Dünyanın en büyük ikinci kıtası olan Afrika, jeolojik olarak büyük bir değişimin eşiğinde. Bilim insanları, kıtanın zamanla ikiye ayrılacağını ve yepyeni bir okyanusun doğacağını öngörüyor.
Bu sürecin ilk işaretlerinden biri, 2005 yılında Etiyopya Çölü'nde ortaya çıkan ve 56 kilometre uzunluğa ulaşan devasa bir yarık.
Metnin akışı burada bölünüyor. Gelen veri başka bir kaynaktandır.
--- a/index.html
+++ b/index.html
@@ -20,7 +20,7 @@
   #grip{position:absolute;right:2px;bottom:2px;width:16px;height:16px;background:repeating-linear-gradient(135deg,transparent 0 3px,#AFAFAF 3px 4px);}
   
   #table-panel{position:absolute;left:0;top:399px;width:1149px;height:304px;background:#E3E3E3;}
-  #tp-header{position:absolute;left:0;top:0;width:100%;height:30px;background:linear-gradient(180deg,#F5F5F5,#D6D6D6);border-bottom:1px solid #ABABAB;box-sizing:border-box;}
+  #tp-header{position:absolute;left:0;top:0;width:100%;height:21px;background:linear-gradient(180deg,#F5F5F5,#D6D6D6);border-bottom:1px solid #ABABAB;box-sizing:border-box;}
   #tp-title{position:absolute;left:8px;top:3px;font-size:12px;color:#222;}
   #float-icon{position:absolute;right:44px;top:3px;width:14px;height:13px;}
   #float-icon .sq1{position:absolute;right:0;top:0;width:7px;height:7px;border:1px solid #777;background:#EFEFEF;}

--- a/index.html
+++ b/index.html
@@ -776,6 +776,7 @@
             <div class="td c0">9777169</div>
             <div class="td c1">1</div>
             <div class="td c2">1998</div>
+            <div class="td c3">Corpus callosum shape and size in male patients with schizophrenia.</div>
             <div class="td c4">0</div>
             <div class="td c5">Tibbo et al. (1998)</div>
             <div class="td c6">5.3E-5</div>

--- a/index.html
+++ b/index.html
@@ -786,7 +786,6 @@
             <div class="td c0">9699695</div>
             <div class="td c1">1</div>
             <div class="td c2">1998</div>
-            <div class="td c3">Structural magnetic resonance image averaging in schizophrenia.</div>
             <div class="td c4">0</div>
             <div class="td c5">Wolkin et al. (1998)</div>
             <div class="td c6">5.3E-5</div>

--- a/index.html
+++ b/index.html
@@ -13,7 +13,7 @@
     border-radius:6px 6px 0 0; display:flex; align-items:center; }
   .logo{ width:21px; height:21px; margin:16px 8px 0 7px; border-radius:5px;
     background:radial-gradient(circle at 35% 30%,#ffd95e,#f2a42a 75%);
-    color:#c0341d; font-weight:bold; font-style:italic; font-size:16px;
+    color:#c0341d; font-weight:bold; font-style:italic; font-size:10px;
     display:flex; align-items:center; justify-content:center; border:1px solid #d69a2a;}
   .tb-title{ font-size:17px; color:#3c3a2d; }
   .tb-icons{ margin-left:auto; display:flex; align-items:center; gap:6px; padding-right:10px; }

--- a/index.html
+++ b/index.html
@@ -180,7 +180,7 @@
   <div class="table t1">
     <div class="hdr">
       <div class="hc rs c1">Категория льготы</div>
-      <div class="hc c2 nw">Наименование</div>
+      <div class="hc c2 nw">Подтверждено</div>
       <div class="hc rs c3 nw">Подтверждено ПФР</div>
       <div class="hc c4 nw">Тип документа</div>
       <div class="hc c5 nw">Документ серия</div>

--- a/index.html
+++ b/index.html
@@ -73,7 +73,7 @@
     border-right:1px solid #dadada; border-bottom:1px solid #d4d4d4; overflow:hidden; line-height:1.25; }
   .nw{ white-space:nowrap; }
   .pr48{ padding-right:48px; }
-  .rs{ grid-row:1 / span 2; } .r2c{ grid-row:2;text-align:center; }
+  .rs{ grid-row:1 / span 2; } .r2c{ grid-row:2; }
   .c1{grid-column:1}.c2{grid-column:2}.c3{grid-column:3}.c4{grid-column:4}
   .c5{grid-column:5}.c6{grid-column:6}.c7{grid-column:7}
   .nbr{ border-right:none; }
Her yıl yaklaşık 2 santimetre genişleyen bu çatlak, kıtasal ayrılmanın kaçınılmaz olduğunu gösteriyor.
Kaliforniya Üniversitesi, Santa Barbara'dan bilim insanlarının yaptığı yeni araştırmalar, bölünmenin beklenenden daha erken gerçekleşebileceğine dikkat çekiyor.
"DOĞU AFRİKA SULAR ALTINDA KALABİLİR"
Profesör Ken MacDonald, Etiyopya’daki bu ayrışmanın Somali ve Nubian levhalarının hareketiyle bağlantılı olduğunu belirtiyor. MacDonald’a göre, süreç devam ederse Hint Okyanusu’nun suları bu bölgeye dolarak Doğu Afrika Rift Vadisi'ni tamamen su altında bırakabilir.
YENİ BİR OKYANUS GELİYOR
Bilim insanları, bu ayrılmanın önümüzdeki bir ila beş milyon yıl içinde tamamlanabileceğini, üstelik başlangıçta tahmin edilenden iki kat hızlı ilerleyebileceğini öngörüyor. Oluşacak yeni okyanusun derinliğinin, Atlas Okyanusu'na benzer olacağı düşünülüyor.
MacDonald, "İnsan yaşamı ölçeğinde büyük bir değişiklik beklenmiyor. Ancak süreç boyunca depremler hissedilecek, volkanik patlamalar görülecek. Okyanusun oluşumu ise çok daha uzun bir zaman dilimine yayılacak," diyor.
DEV YARIK 2005’TE ORTAYA ÇIKTI
Etiyopya’daki yarık, 2005 yılında, bugün Doğu Afrika Rift Vadisi olarak bilinen bölgede ilk kez gözlemlendi. Dünya’nın kabuğundaki bu büyük çatlak, kıtasal ayrılmanın başlangıcını doğruluyor.
KITALAR NASIL AYRILIYOR?
Bilimsel raporlar, Arap levhasının son 30 milyon yıldır Afrika’dan yavaşça uzaklaştığını gösteriyor. Benzer bir hareket Somali levhasında da gözlemleniyor. Aden Körfezi ve Kızıldeniz'in oluşumu da bu kıtasal kaymanın bir sonucu olarak açıklanıyor.
MADAGASKAR BİLE İKİYE AYRILABİLİR
Kenya’da 2018 yılında yaşanan şiddetli yağışların ardından, bölgede yeni çatlaklar oluşmuş ve halk bazı yerlerde yer sarsıntıları hissettiğini bildirmişti. Araştırmacılar, kıtasal ayrılma süreci devam ettikçe bu tür çatlakların daha sık görülebileceğini ve hatta Madagaskar'ın bile iki ayrı adaya bölünebileceğini söylüyor.